Asian Markets In Red As US Tariffs Trigger Global Selloff

Asian stock markets plunged on Monday as the economic shock from sweeping new U.S. tariffs sent tremors across global financial markets. Investors across the region reacted with alarm, fearing that an escalating trade war could tip the world’s largest economy into a recession — with serious fallout for export-driven nations in Asia.

Markets in Tokyo, Shanghai, Hong Kong, and Sydney opened sharply lower, with widespread losses wiping out billions in market value. “It’s a bloodbath out there,” remarked one analyst, reflecting the scale of the rout.

By midday, Japan’s Nikkei 225 had shed 6%, Australia’s ASX 200 was down 4%, and South Korea’s Kospi fell 4.7%. Mainland China, Hong Kong, and Taiwan saw even sharper declines, as investors returned from public holidays and reacted to last Friday’s global downturn. The Shanghai Composite dropped more than 6%, while the Hang Seng and Taiwan Weighted Index plunged by around 10%.

The market chaos follows a fresh round of tariffs announced by President Donald Trump, including sweeping 10% duties on goods from a wide range of countries, with some targeted rates as high as 46%. The tariffs hit key trading partners like China, the European Union, Vietnam, and Bangladesh especially hard.

“Tariffs are stoking concerns about inflation and the real risk of a U.S. recession,” said Julia Lee of FTSE Russell. “The knock-on effects for global markets, especially in Asia, are becoming harder to ignore.”

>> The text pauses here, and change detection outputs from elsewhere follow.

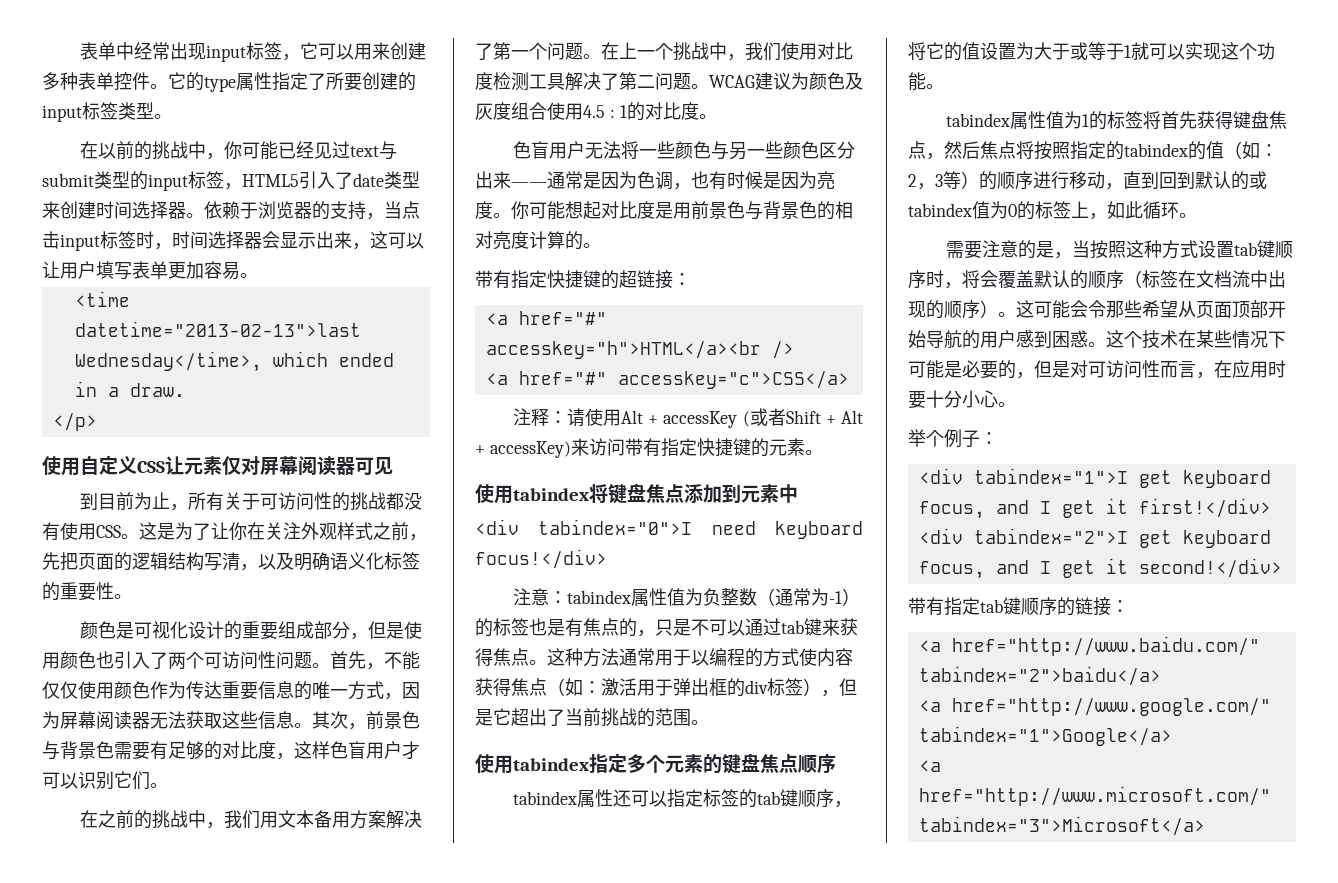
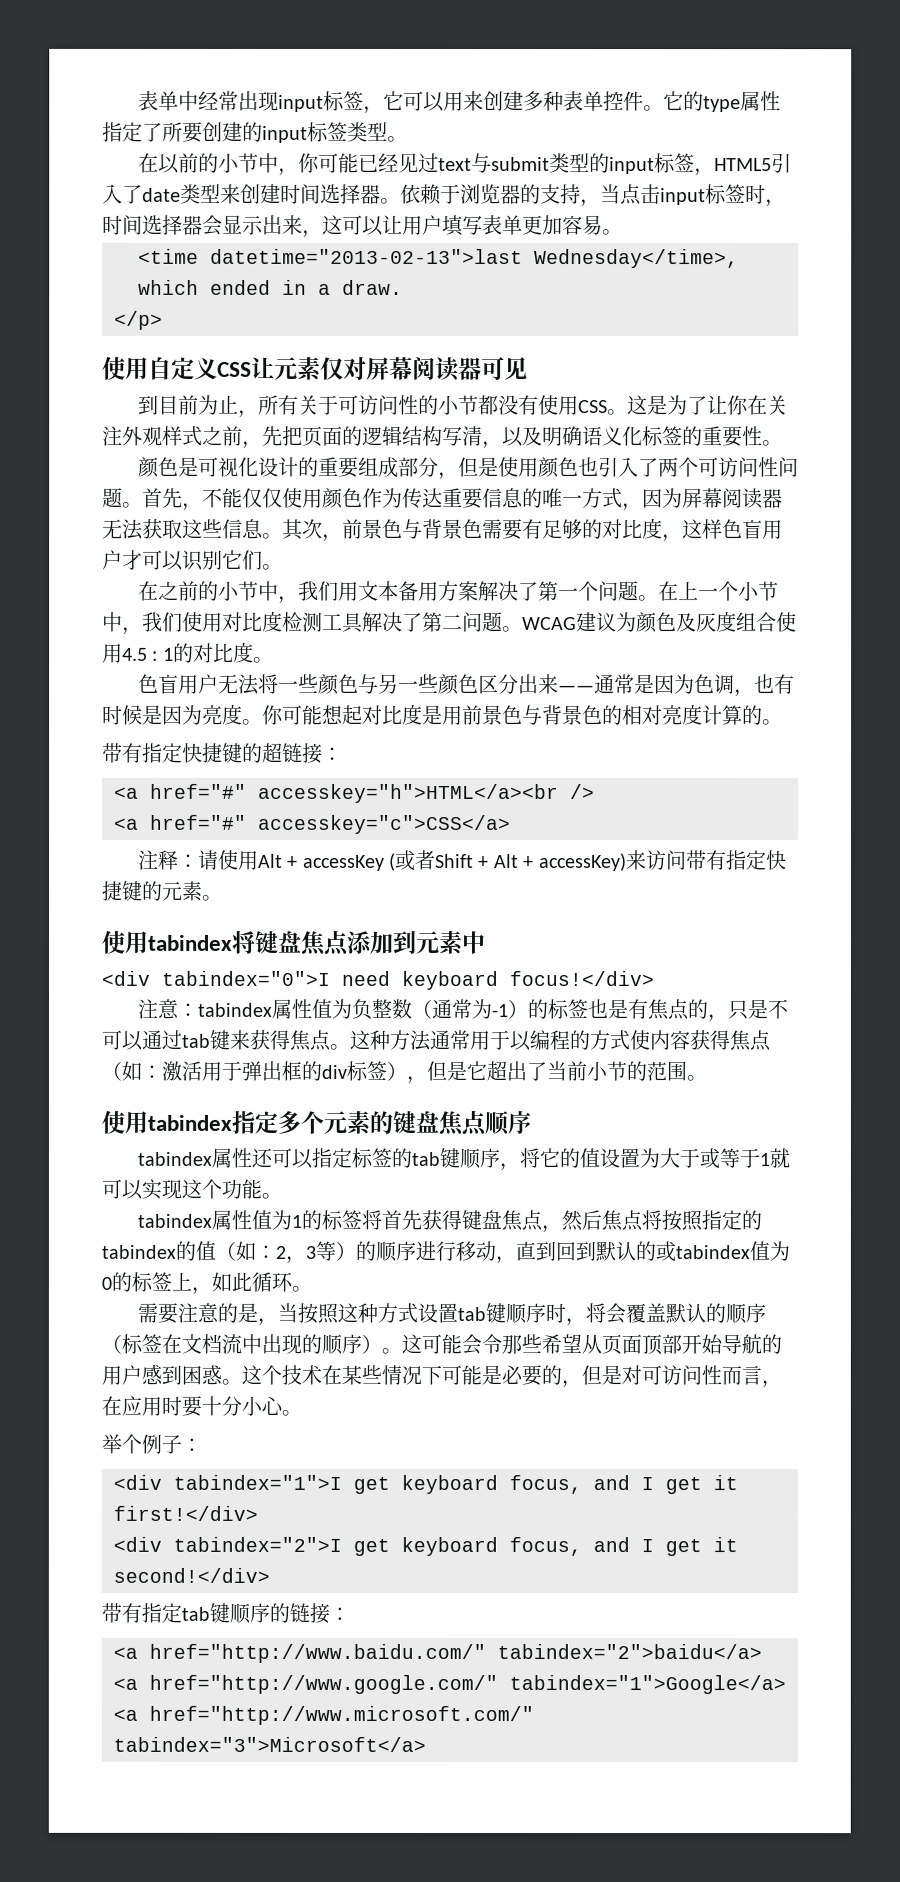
- 在以前的挑战中，你可能已经见过text与submit类型的input标签，HTML5引入了date类型来创建时间选择器。
+ 在以前的小节中，你可能已经见过text与submit类型的input标签，HTML5引入了date类型来创建时间选择器。
- 到目前为止，所有关于可访问性的挑战都没有使用CSS。
+ 到目前为止，所有关于可访问性的小节都没有使用CSS。
- 在之前的挑战中，我们用文本备用方案解决了第一个问题。
+ 在之前的小节中，我们用文本备用方案解决了第一个问题。
- 在上一个挑战中，我们使用对比度检测工具解决了第二问题。
+ 在上一个小节中，我们使用对比度检测工具解决了第二问题。
- 这种方法通常用于以编程的方式使内容获得焦点（如：激活用于弹出框的div标签），但是它超出了当前挑战的范围。
+ 这种方法通常用于以编程的方式使内容获得焦点（如：激活用于弹出框的div标签），但是它超出了当前小节的范围。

Wall Street has taken notice. Goldman Sachs raised the probability of a U.S. recession in the next 12 months to 45%, up from 35%, citing weaker growth prospects. JPMorgan went further, projecting a 60% chance of both a U.S. and global recession.

The stakes are high for Asia, where economies depend heavily on exports to the U.S. “Asia is bearing the brunt of these tariff hikes,” said Qian Wang, Chief Economist for Asia Pacific at Vanguard. “Smaller, open economies will face both short- and long-term challenges.”

Vietnam and Bangladesh are among the most exposed. The U.S. imposed new tariffs of 46% on Vietnamese goods and 37% on imports from Bangladesh — two key apparel suppliers to American brands like Nike and Lululemon. According to the Bangladesh Garment Manufacturers and Exporters Association, the country ships $8.4 billion in garments to the U.S. each year.

“Asia’s heavy reliance on U.S. markets makes it particularly vulnerable,” said Frank Lavin, a former U.S. Undersecretary for International Trade. “The region is feeling the sharp end of the trade dispute.”

Markets in the U.S. also closed last week with heavy losses after China responded with its own tariff measures. The S&P 500 slumped nearly 6%, while the Dow and Nasdaq also dropped more than 5%, marking the worst week for U.S. stocks since 2020. European markets were dragged down as well, with the FTSE 100 falling almost 5% — its steepest drop in five years — and similar declines seen in Germany and France.

With U.S. futures pointing to another tough session, investors around the world remain on edge. “There’s no clear end in sight to this tariff war,” Lee warned. “Markets are bracing for more pain.”

Since the U.S. announced its sweeping trade measures, global equities have lost trillions in value — underscoring the far-reaching economic risks of protectionism in an interconnected world.